**WHAT YOU HAVE TO DO**
Look through the records, and wherever the string "validate" turns up, copy out that line.

··· MATERIAL FOR THE TASK

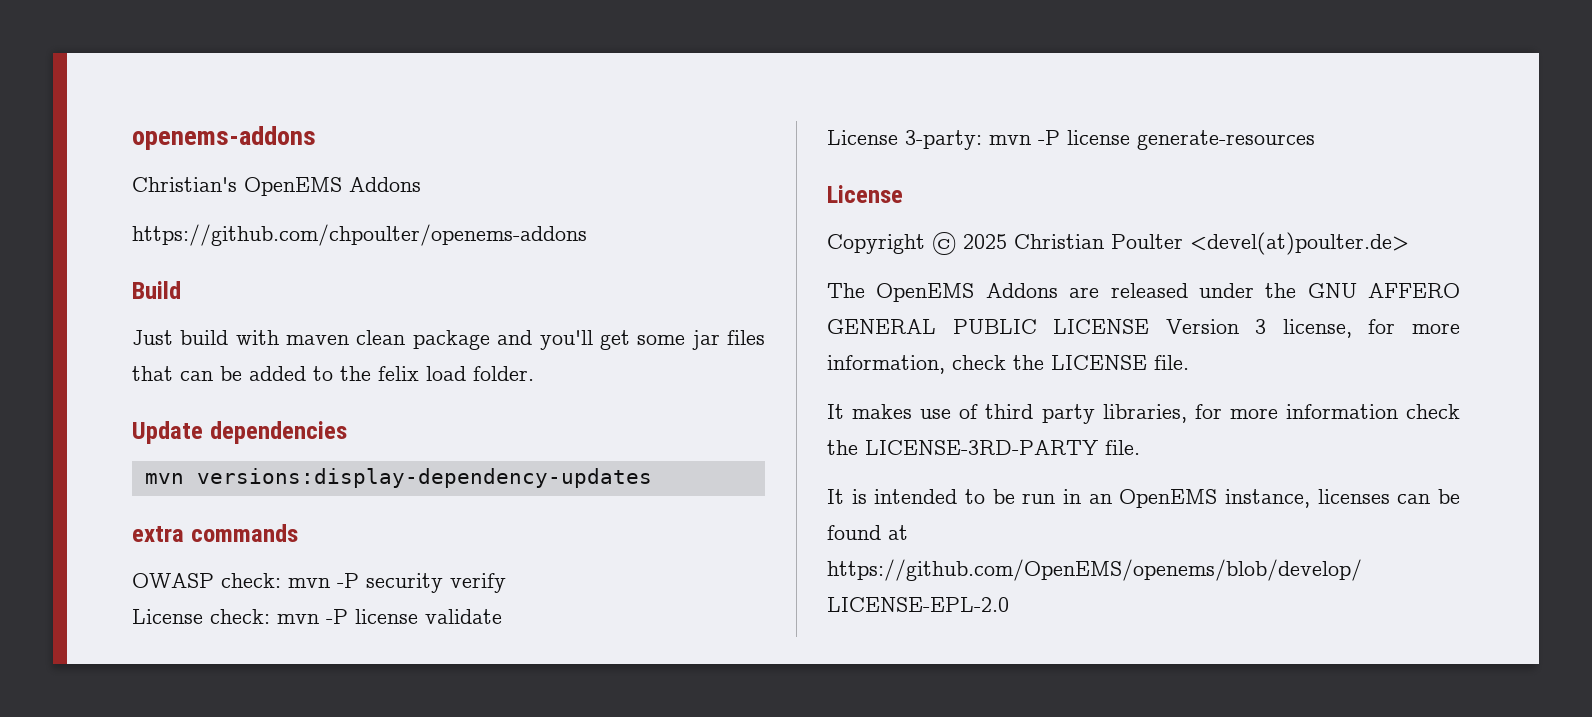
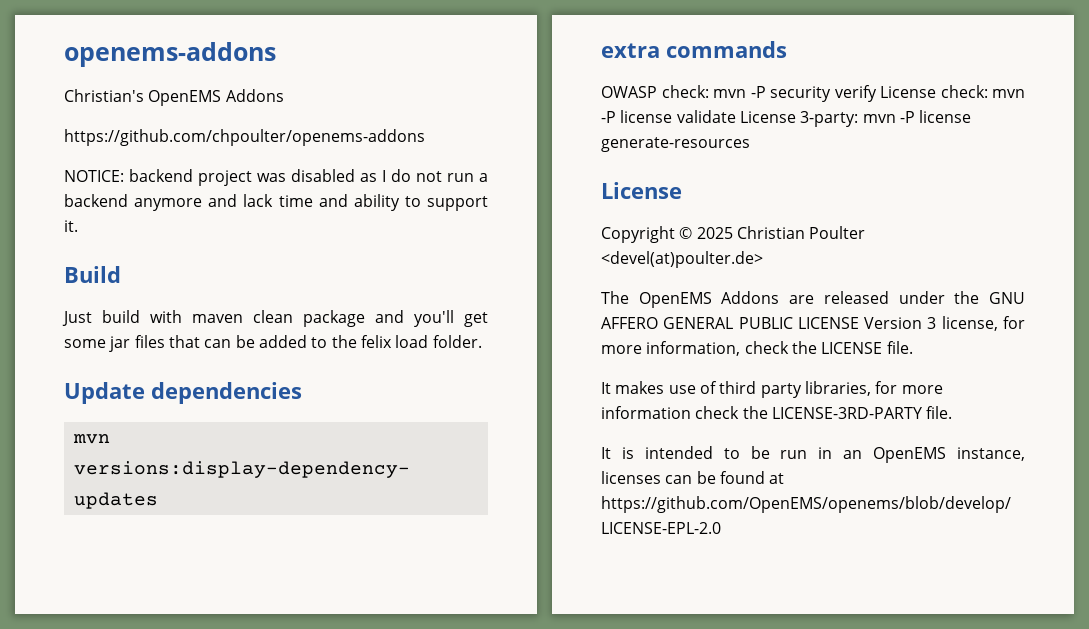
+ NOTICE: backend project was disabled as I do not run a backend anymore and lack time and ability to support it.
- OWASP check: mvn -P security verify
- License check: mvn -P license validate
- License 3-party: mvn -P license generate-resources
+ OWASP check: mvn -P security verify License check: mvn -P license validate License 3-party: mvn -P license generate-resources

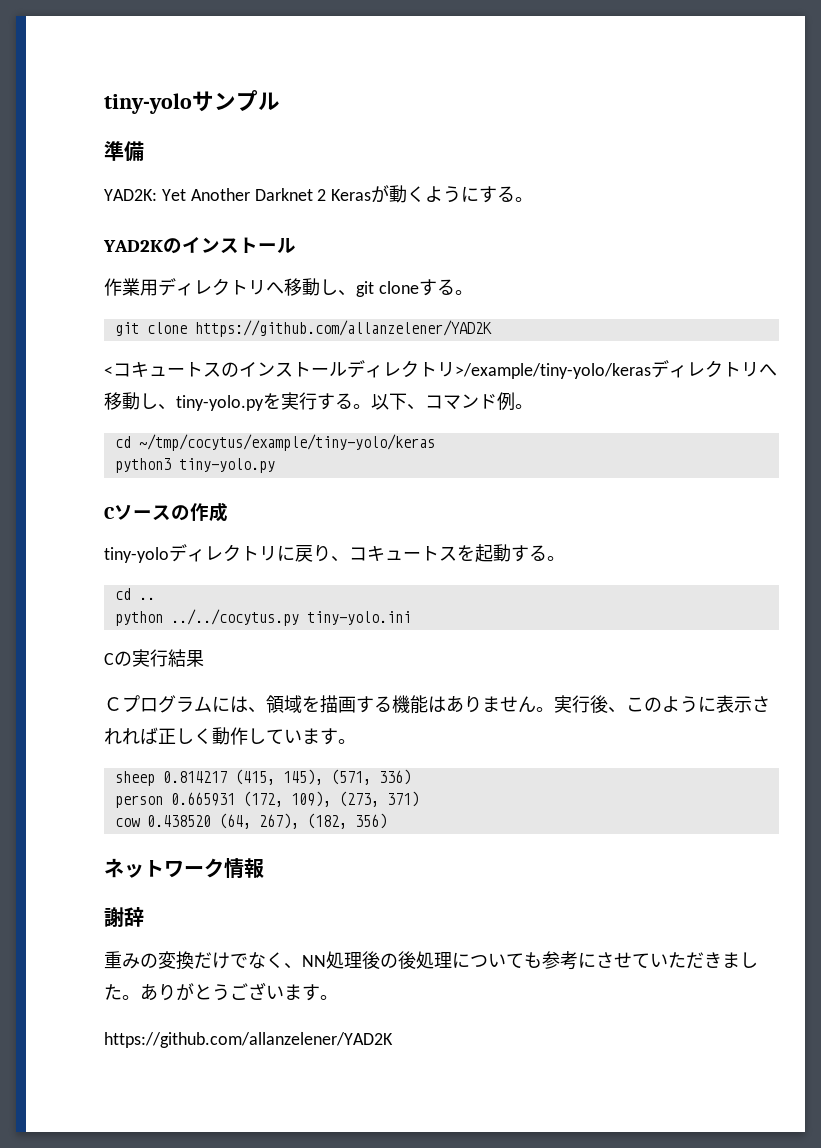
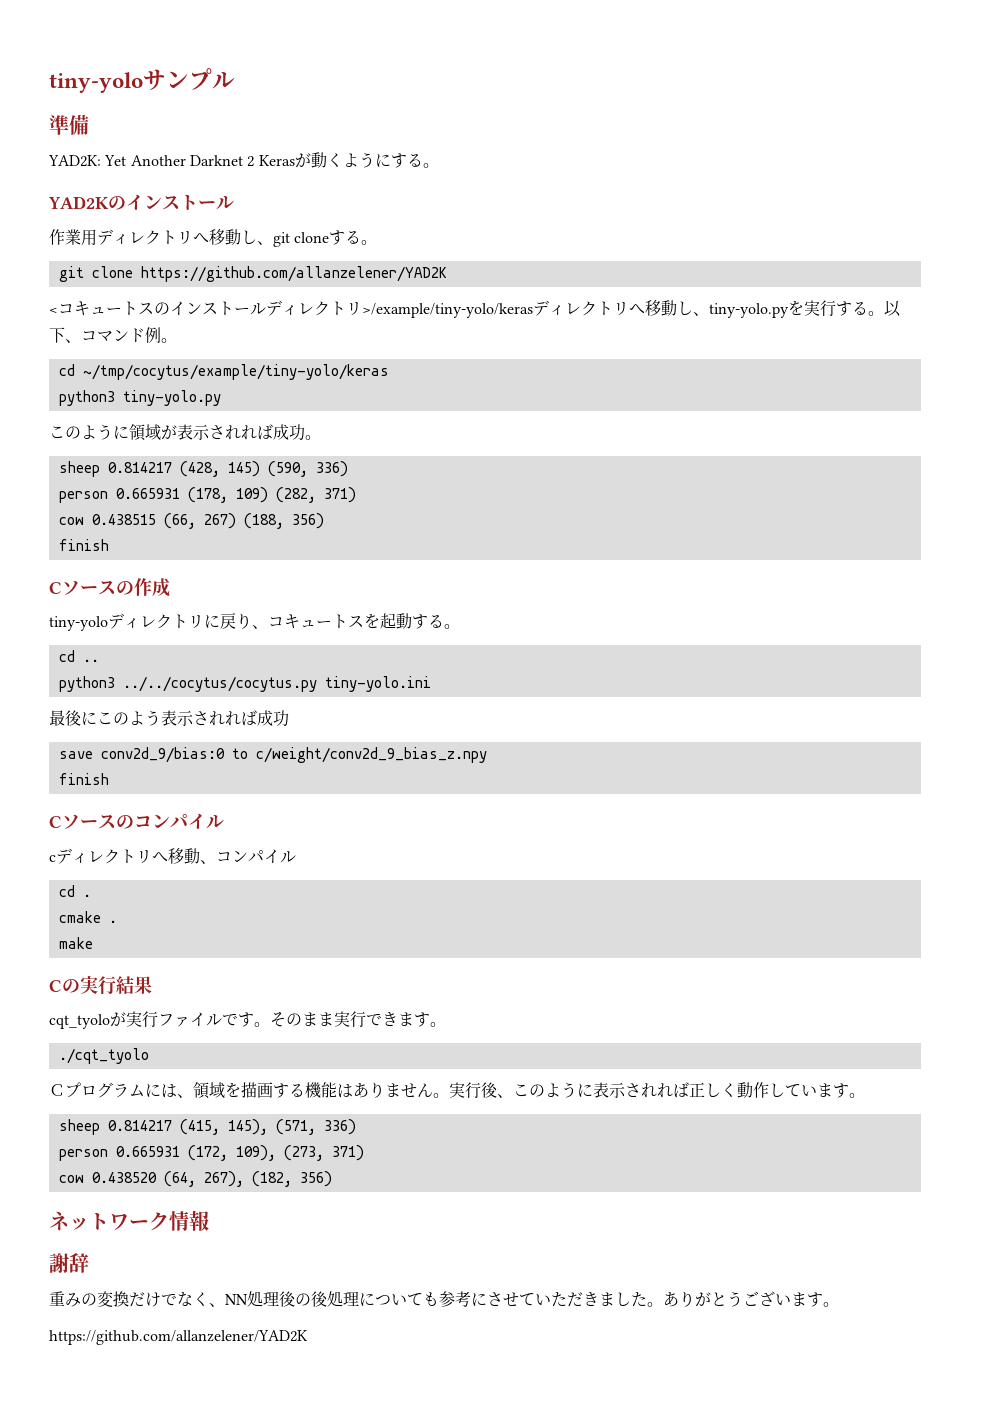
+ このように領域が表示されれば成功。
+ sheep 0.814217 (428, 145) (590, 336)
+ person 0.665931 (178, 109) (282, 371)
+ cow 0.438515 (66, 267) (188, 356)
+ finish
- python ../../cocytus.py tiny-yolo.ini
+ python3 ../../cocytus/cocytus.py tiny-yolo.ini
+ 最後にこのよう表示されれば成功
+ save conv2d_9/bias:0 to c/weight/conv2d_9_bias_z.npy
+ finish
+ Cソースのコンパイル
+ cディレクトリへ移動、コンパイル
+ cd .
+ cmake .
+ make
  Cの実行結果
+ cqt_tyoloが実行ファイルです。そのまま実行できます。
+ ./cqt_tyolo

······

**RESULT BELOW**
- License check: mvn -P license validate
+ OWASP check: mvn -P security verify License check: mvn -P license validate License 3-party: mvn -P license generate-resources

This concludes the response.